SummaryBenedictine’s architecture students are taught time-tested artistic skills and techniques such as drafting, rendering, painting, and drawing by hand.
It may seem ironic that one of Benedictine College’s newest majors, the Bachelor of Arts in Architecture, is housed in the oldest building on campus. Added to Benedictine’s list of 50 undergraduate majors in 2016, the classical architecture program is built on a timeless foundation: that the ideals of the true, good, and beautiful hold a place of prominence in the art of designing and building for the sake of living well in family-based communities.
“As we began exploring architecture as a new program, we were increasingly struck with the way this field of study is such a natural fit for our mission,” says Dr. Kimberly Shankman, Dean of the College. “We seek to educate within a community of faith and scholarship; architecture is the study of how to give concrete expression to the idea of community.”
Benedictine’s architecture students are prepared to pursue graduate studies or enter the workforce in roles ranging from landscape architecture to city planning and from interior design to historic preservation.
Real Skills for the Real World
With skills honed through Benedictine’s liberal arts curriculum, these students are sought after by firms that “value employees who know how to think for themselves, and who tackle problems through the lens of a broad frame of references,” according to John Haigh, Chair of the Architecture Department and Assistant Professor. “We take pride that all our architecture courses have been designed to integrate with a singular philosophy that is rooted in the Benedictine tradition and the general liberal arts education.”
“Educating future architects who also study theology and philosophy as part of the college’s liberal arts curriculum has the capability of producing architects who understand architecture’s sacramental and revealing role in the formation of what people used to call the ‘good life,’” explains Dr. Denis McNamara, associate professor and Executive Director of Benedictine College’s Center for Beauty and Culture. “To let architecture be part of the beautification of the world, and draw people to God that way, that’s a really special opportunity, and Benedictine is doing that.”
Such a program is exceedingly rare.
A ‘One of a Kind’ Program
“What Benedictine has is a classical liberal arts curriculum and a fully Catholic studio design program, which as far as I can tell is the only one in the world. Benedictine’s program is the only one that has a 100% classical curriculum taught by people of faith,” according to Dr. McNamara.
In addition to the college’s general education requirements and courses in art, engineering, math and physics, Benedictine’s architecture students are taught time-tested artistic skills and techniques such as drafting, rendering, painting, and drawing by hand.

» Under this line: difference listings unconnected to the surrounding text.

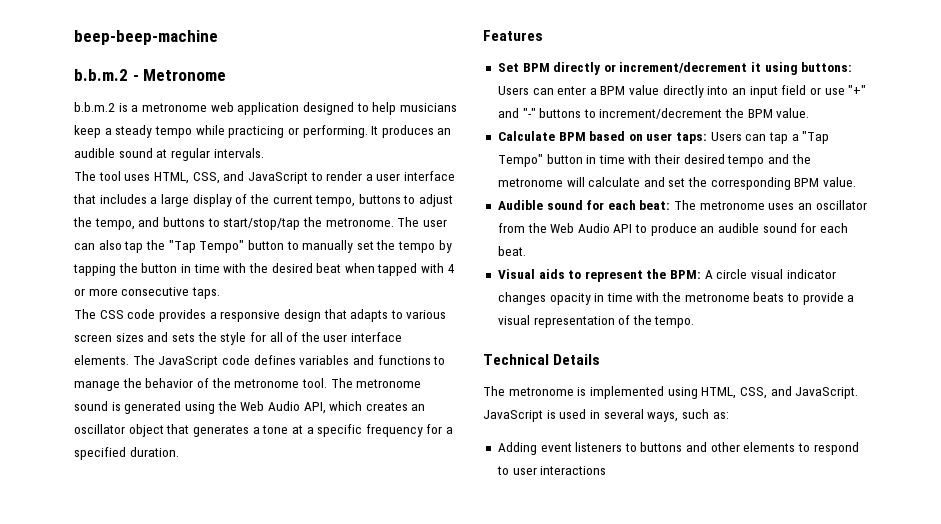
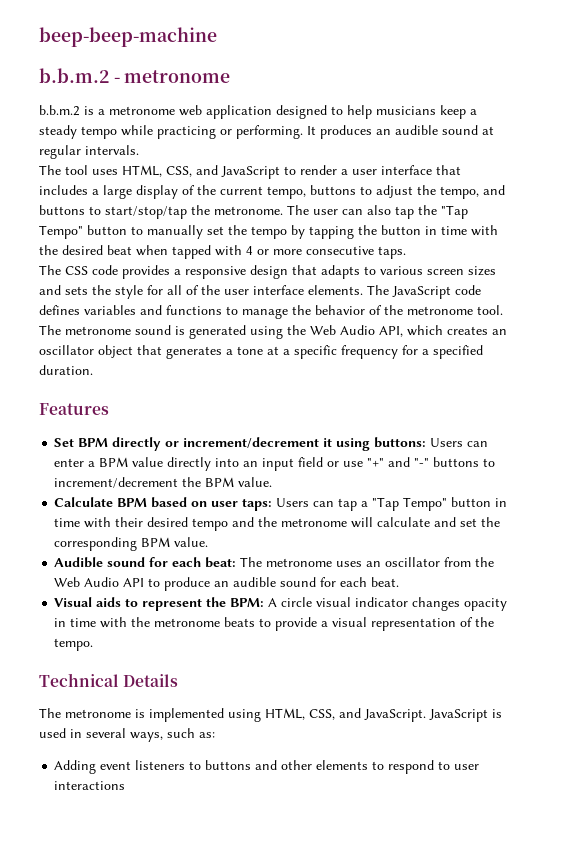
- b.b.m.2 - Metronome
+ b.b.m.2 - metronome

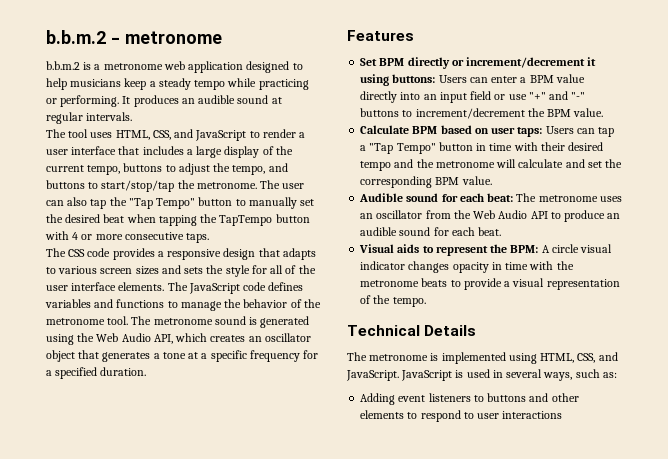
- beep-beep-machine
- The user can also tap the "Tap Tempo" button to manually set the tempo by tapping the button in time with the desired beat when tapped with 4 or more consecutive taps.
+ The user can also tap the "Tap Tempo" button to manually set the desired beat when tapping the TapTempo button with 4 or more consecutive taps.

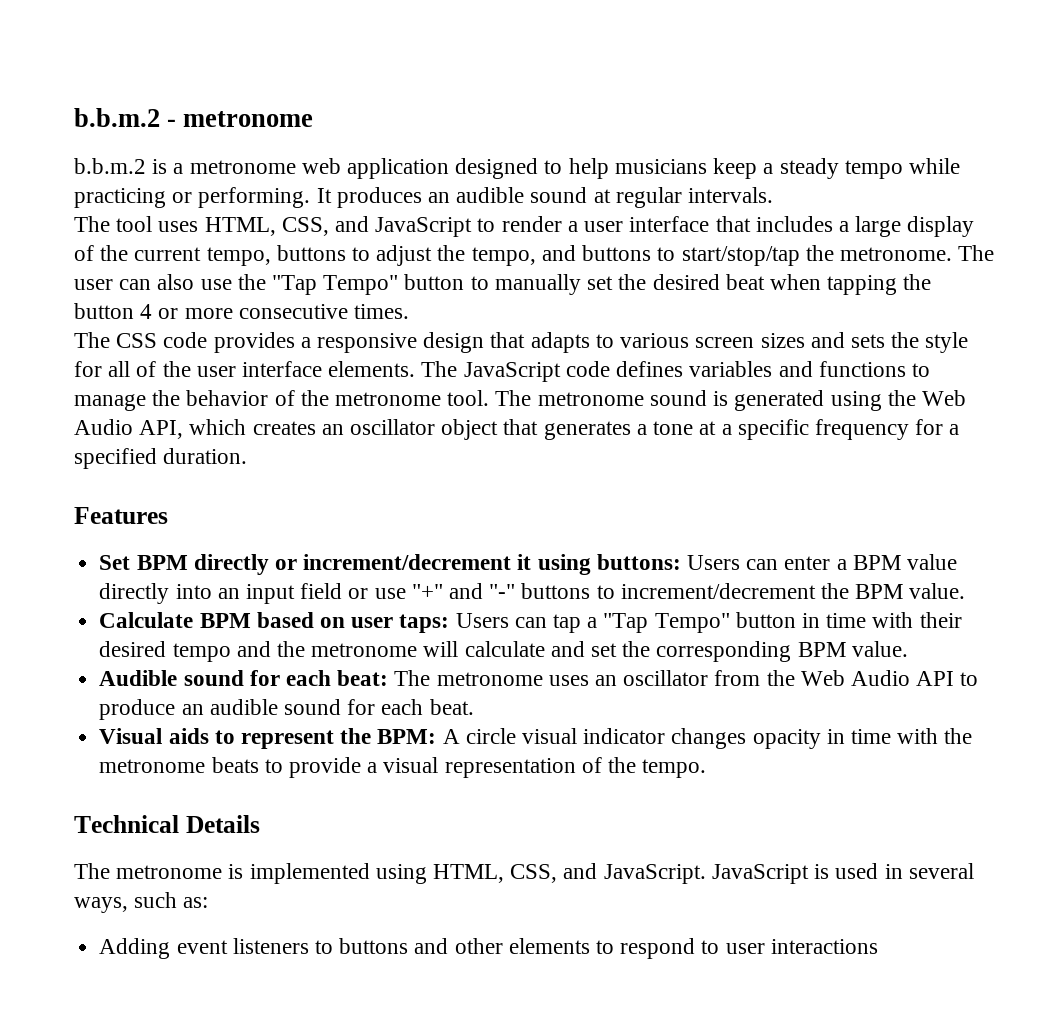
- The user can also tap the "Tap Tempo" button to manually set the desired beat when tapping the TapTempo button with 4 or more consecutive taps.
+ The user can also use the "Tap Tempo" button to manually set the desired beat when tapping the button 4 or more consecutive times.

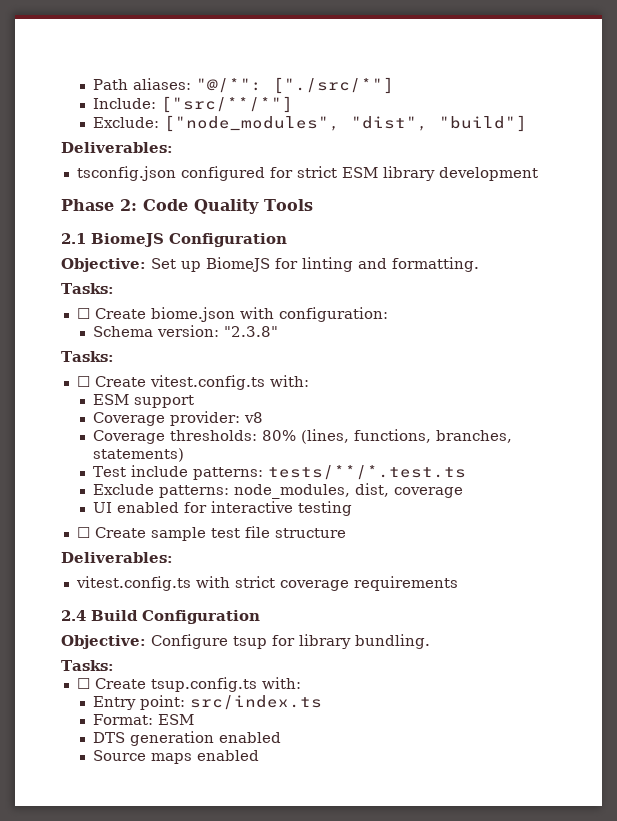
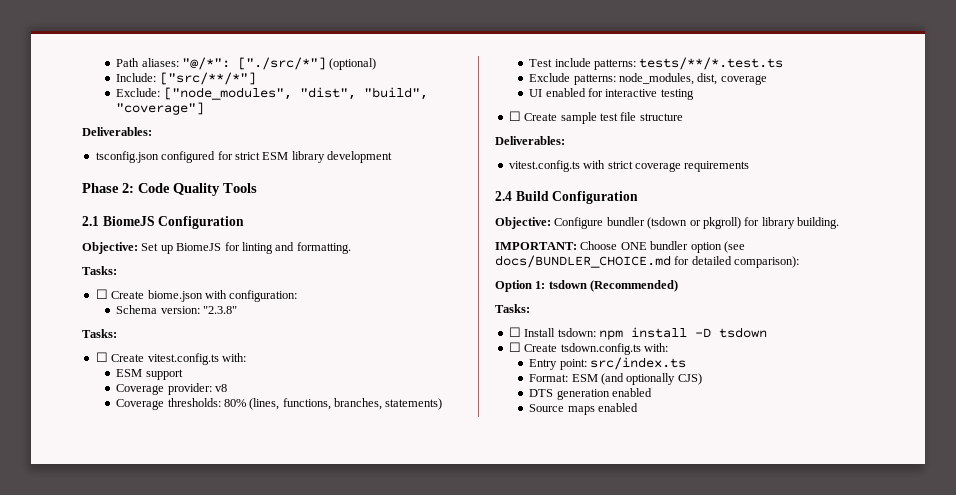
- Path aliases: "@/*": ["./src/*"]
+ Path aliases: "@/*": ["./src/*"] (optional)
- Exclude: ["node_modules", "dist", "build"]
+ Exclude: ["node_modules", "dist", "build", "coverage"]
- Objective: Configure tsup for library bundling.
+ Objective: Configure bundler (tsdown or pkgroll) for library building.
+ IMPORTANT: Choose ONE bundler option (see docs/BUNDLER_CHOICE.md for detailed comparison):
+ Option 1: tsdown (Recommended)
  Tasks:
- ☐ Create tsup.config.ts with:
+ ☐ Install tsdown: npm install -D tsdown
+ ☐ Create tsdown.config.ts with:
- Format: ESM
+ Format: ESM (and optionally CJS)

According to Haigh, “While it’s not quite so simple, I have been told by professional architects that all we must do is teach our students to sketch by hand and they will be head and shoulders above their peers. We do much more than that! And we do not discount the fact that the industry runs on the exchange of data and information transmitted electronically.”
Haigh continues, “We want our students to be able to think outside the box, literally, and judiciously approach the tools of technology. A hand sketch on a job site or in a meeting can save a client tens of hours of back-and-forth, and ultimately many thousands of dollars through the span of a project.”
Benedictine’s architecture program offers students local field study experiences, a four-week summer study abroad opportunity in Italy, a favorable faculty to student ratio, access to some of today’s great figures of classical architecture, and a longstanding relationship with the Institute of Classical Architecture and Art.
And as it turns out, housing a classical architecture department in the oldest building on campus is a pretty good idea.
“Our studios are located in the dormered fifth floor of historic Bishop Fink Hall, one of the original abbey buildings dating to the nineteenth century. In some ways, the building has too much character, but it is truly lovable and presents many learning opportunities for the students to compare differences in construction methods and design over the past two centuries. You can see all the structure, you can see the exposed brick, and you can get a sense of how buildings are actually made.”